• [WHAT YOU NEED TO DO] Would you return each entry exactly as written, omitting any pictures?

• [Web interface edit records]
----
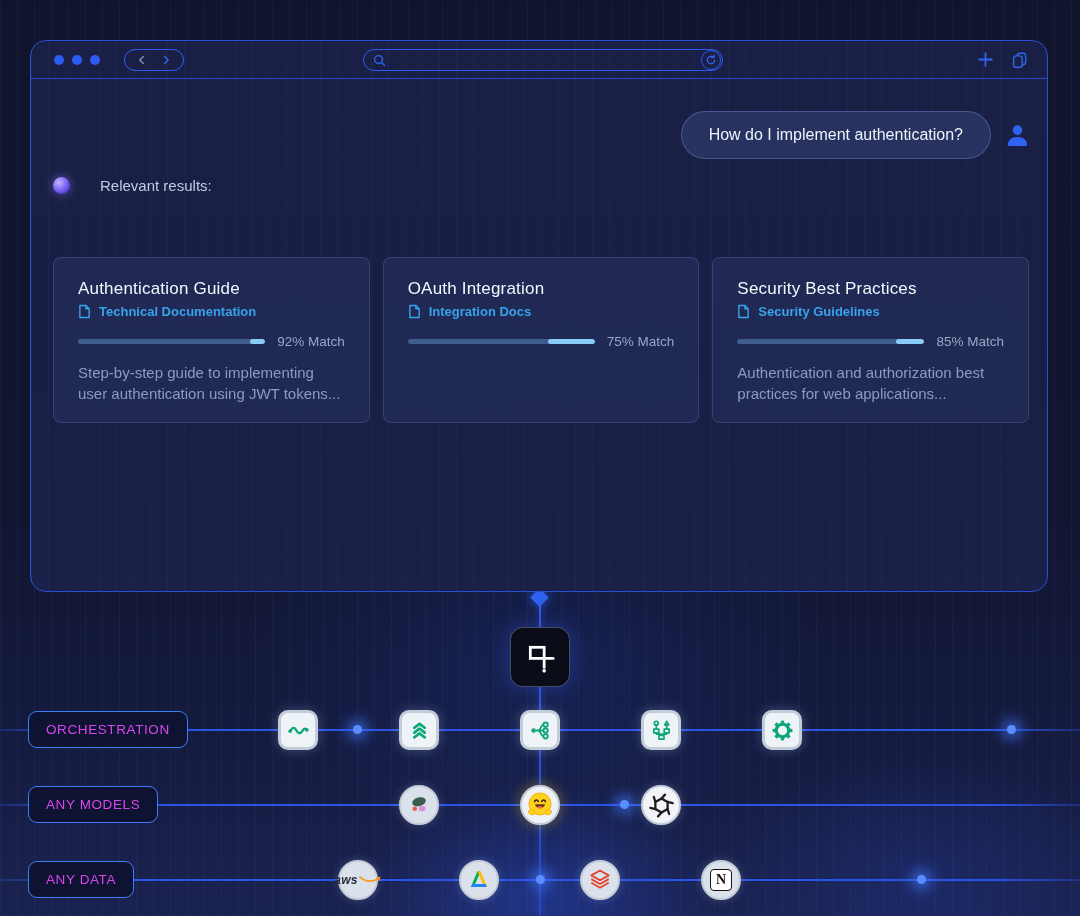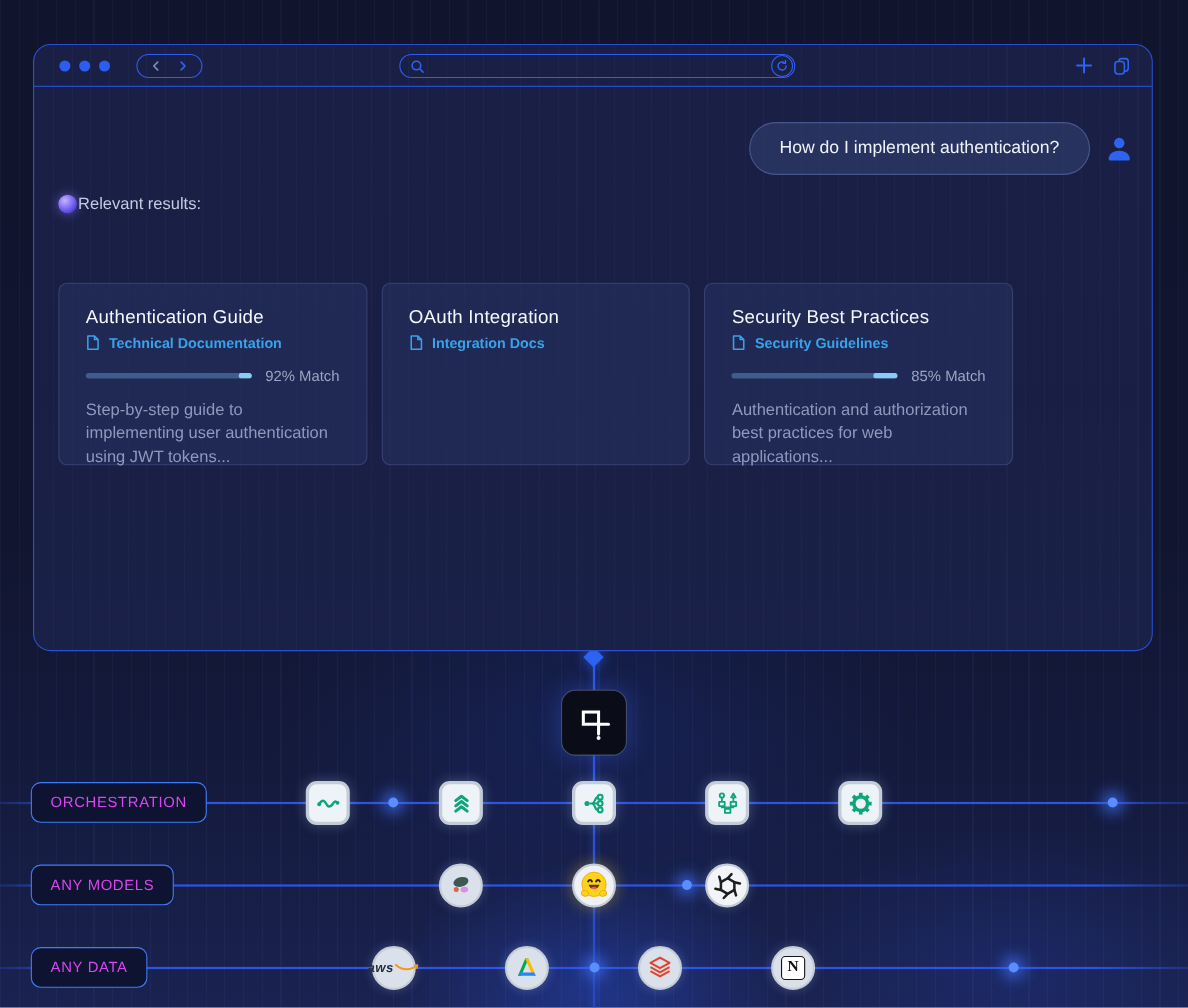--- a/index.html
+++ b/index.html
@@ -43,7 +43,7 @@
   .bubble{ padding:14px 27px; border-radius:26px; background:rgba(52,66,118,0.55);
     border:1px solid rgba(122,148,216,0.38); color:#eef2fb; font-size:16px; }
 
-  .relevant{ position:absolute; left:22px; top:136px; display:flex; gap:1px; z-index:2; }
+  .relevant{ position:absolute; left:22px; top:136px; display:flex; gap:30px; z-index:2; }
   .orb{ width:17px; height:17px; border-radius:50%;
     background:radial-gradient(circle at 35% 32%, #c3b4ff, #7a66f2 48%, #4a3cd0 78%, rgba(74,60,208,0.25));
     box-shadow:0 0 10px rgba(130,110,255,0.65); }

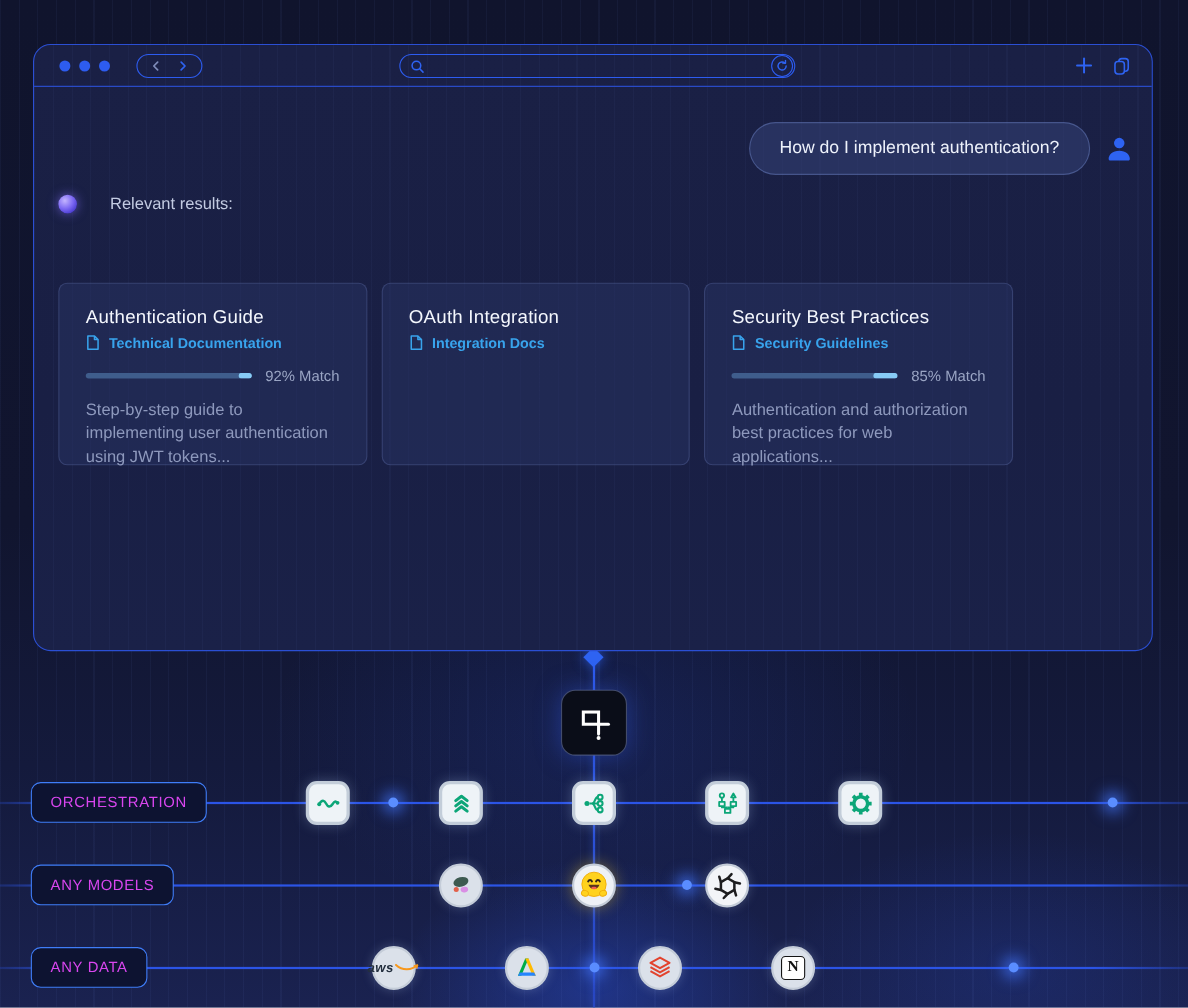--- a/index.html
+++ b/index.html
@@ -50,7 +50,7 @@
   .relevant-label{ color:#c3cbe2; font-size:15px; }
 
   
-  .cards{ position:absolute; left:22px; top:216px; width:868px; display:flex; gap:13px; z-index:2; }
+  .cards{ position:absolute; left:22px; top:216px; width:976px; display:flex; gap:13px; z-index:2; }
   .card{ width:317px; height:166px; border-radius:8px; padding:21px 24px 0 24px;
     background:rgba(44,56,104,0.42); border:1px solid rgba(110,130,190,0.28); }
   .card-title{ color:#f4f7fd; font-size:17px; letter-spacing:.2px; }

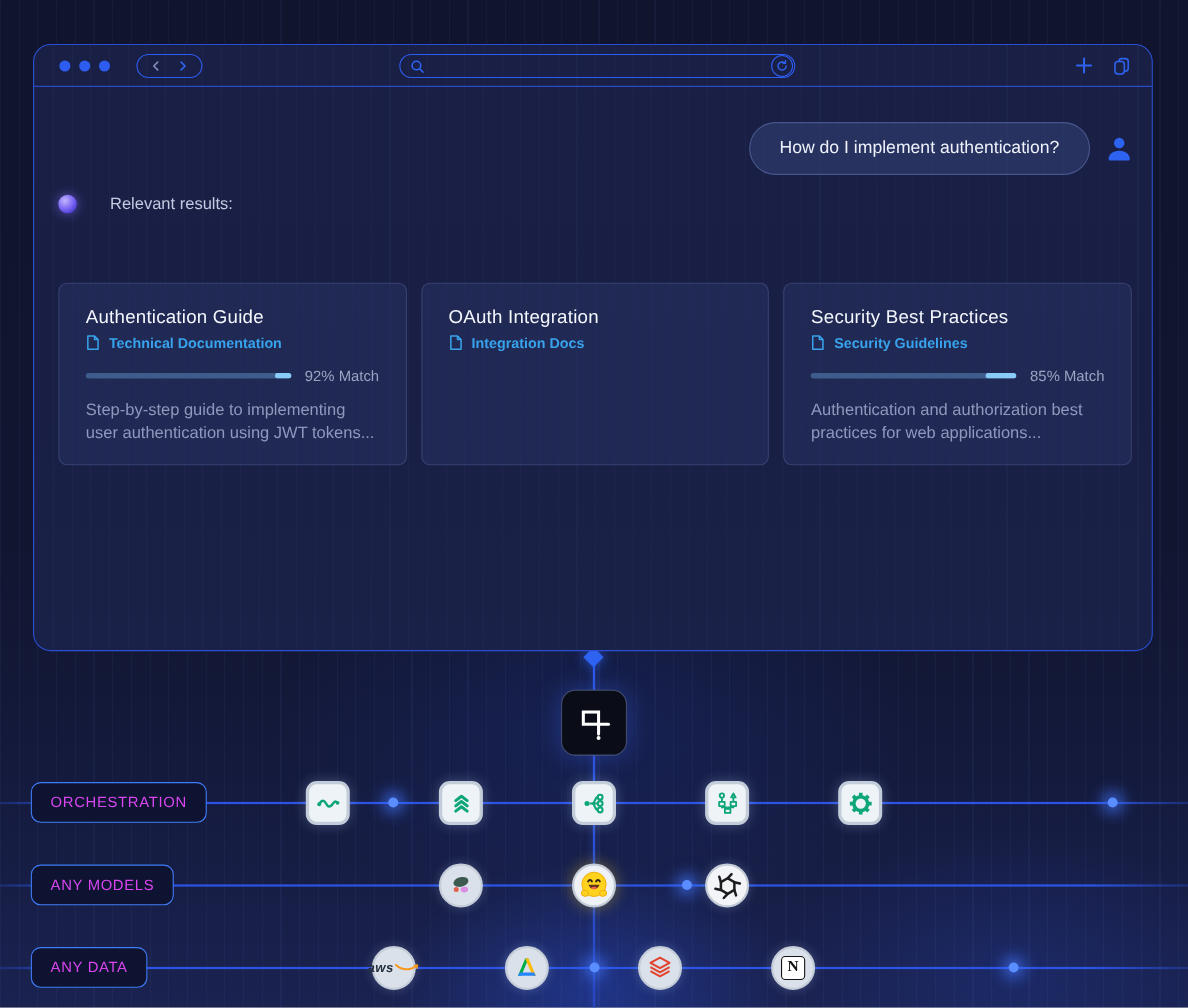--- a/index.html
+++ b/index.html
@@ -178,6 +178,12 @@
           </svg>
         <span>Integration Docs</span>
       </div>
+      <div class="bar-row">
+        <div class="bar">
+            <div class="bar-hi" style="width: 25%;"></div>
+          </div>
+        <span class="match">75% Match</span>
+      </div>
     </div>
 
     <div class="card">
----
• [RESPONSE]
--- a/index.html
+++ b/index.html
@@ -43,7 +43,7 @@
   .bubble{ padding:14px 27px; border-radius:26px; background:rgba(52,66,118,0.55);
     border:1px solid rgba(122,148,216,0.38); color:#eef2fb; font-size:16px; }
 
-  .relevant{ position:absolute; left:22px; top:136px; display:flex; gap:1px; z-index:2; }
+  .relevant{ position:absolute; left:22px; top:136px; display:flex; gap:30px; z-index:2; }
   .orb{ width:17px; height:17px; border-radius:50%;
     background:radial-gradient(circle at 35% 32%, #c3b4ff, #7a66f2 48%, #4a3cd0 78%, rgba(74,60,208,0.25));
     box-shadow:0 0 10px rgba(130,110,255,0.65); }

--- a/index.html
+++ b/index.html
@@ -50,7 +50,7 @@
   .relevant-label{ color:#c3cbe2; font-size:15px; }
 
   
-  .cards{ position:absolute; left:22px; top:216px; width:868px; display:flex; gap:13px; z-index:2; }
+  .cards{ position:absolute; left:22px; top:216px; width:976px; display:flex; gap:13px; z-index:2; }
   .card{ width:317px; height:166px; border-radius:8px; padding:21px 24px 0 24px;
     background:rgba(44,56,104,0.42); border:1px solid rgba(110,130,190,0.28); }
   .card-title{ color:#f4f7fd; font-size:17px; letter-spacing:.2px; }

--- a/index.html
+++ b/index.html
@@ -178,6 +178,12 @@
           </svg>
         <span>Integration Docs</span>
       </div>
+      <div class="bar-row">
+        <div class="bar">
+            <div class="bar-hi" style="width: 25%;"></div>
+          </div>
+        <span class="match">75% Match</span>
+      </div>
     </div>
 
     <div class="card">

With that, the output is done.